Published Jan 23, 2020
chemdawg, MSN
40 Posts
Currently at our facility there is not a need to obtain a consent for IVIG. As this is made from over a 1000 seperate donor's blood products, and has a potential in causing a reaction in up to 30% of the population, is this current practice? I distinctly remember there being a place on the Blood Administration Consent for Immunoglobulin (IVIG), that you could select.
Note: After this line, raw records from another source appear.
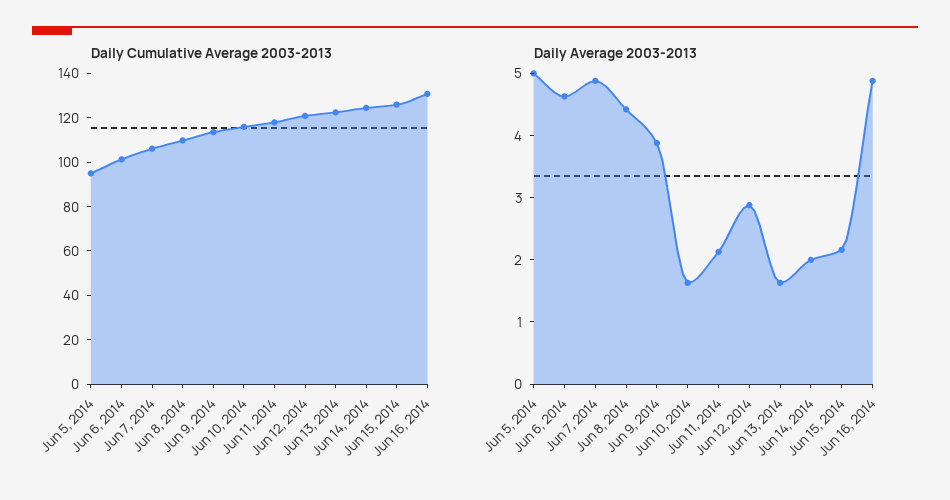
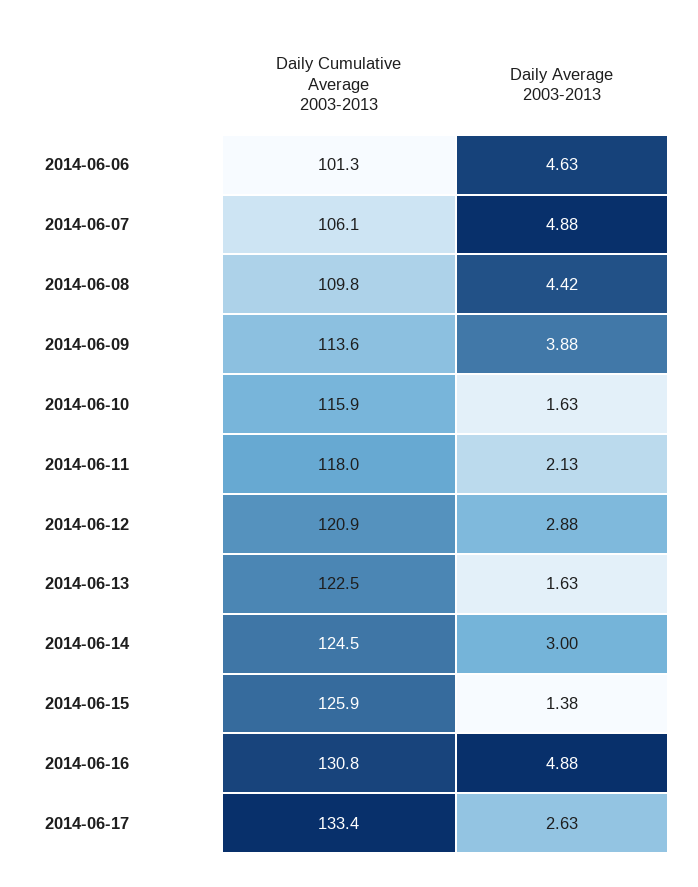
Daily Cumulative Average 2003-2013, Jun 5, 2014: 95 -> none
Daily Average 2003-2013, Jun 5, 2014: 5 -> none
Daily Average 2003-2013, Jun 14, 2014: 2 -> 3
Daily Average 2003-2013, Jun 15, 2014: 2.2 -> 1.38
Daily Cumulative Average 2003-2013, 2014-06-17: none -> 133.4
Daily Average 2003-2013, 2014-06-17: none -> 2.63

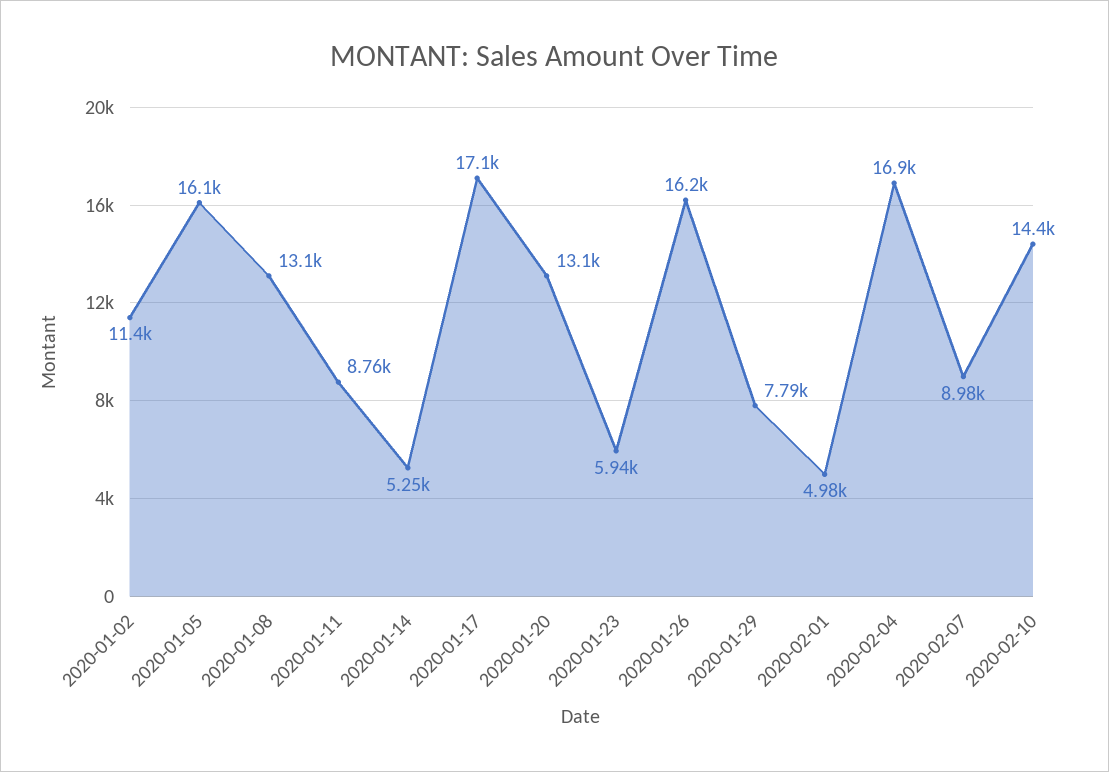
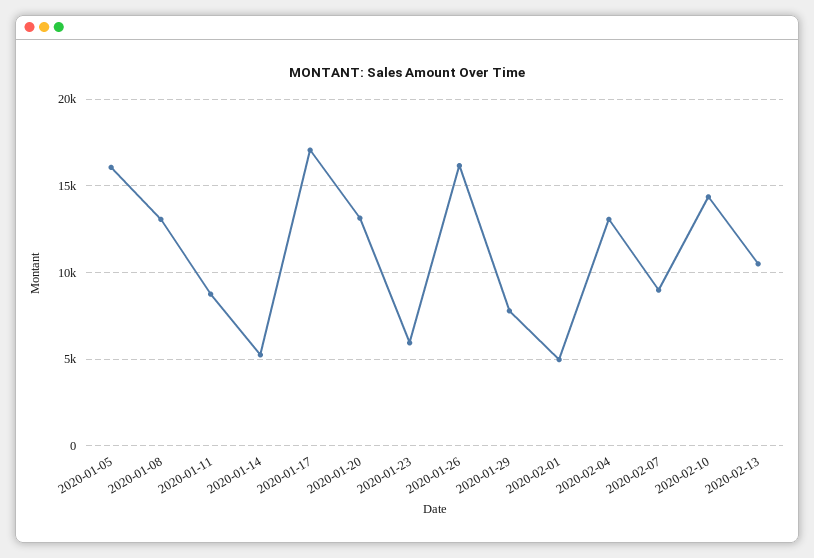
2020-01-02: 11400 -> none
2020-02-04: 16900 -> 13000
2020-02-13: none -> 10500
Thanks for any input, most of the information I am finding is for other countries.
MunoRN, RN
8,058 Posts
There's nothing we do to a patient that doesn't require consent, it's up to organizations to determine which particular consents they want written documentation of. Some may chose to document a patient's consent to administration of immunotherapy agents with written consent, others might not.
Thanks for the feedback. There is always verbal consent on everything we do, if it is feasible. I am looking to hear how others are doing it to determine if it is worth looking into a possible policy change down the line. I have only been at this system a year, the previous place I mentioned was in another state 8 years ago. Basically in 10 years of nursing, I have yet to give it , but recently had a patient needing it.
Rose_Queen, BSN, MSN, RN
6 Articles; 11,935 Posts
Albumin is also a product of human plasma and everywhere I've worked or been a patient/had a family member as a patient treated it like a medication. There was no blood consent required. I'm sure IVIG is considered the same way.
Just me.
85 Posts
Do you get it from the hospital pharmacy? If it comes from them, they would likely know the need for consent. Like with blood bank, they usually get sent certain documentation sent back to them for things like rhogam at our hospital. Or call a unit that does infusion therapy and double check with them. It sounds like your saying there is no hospital policy or procedure instructions, but check with your unit manager?
Tink87, BSN, LPN, RN
75 Posts
I also give IVIG and we also do not require an official consent. It's definitely a weird policy.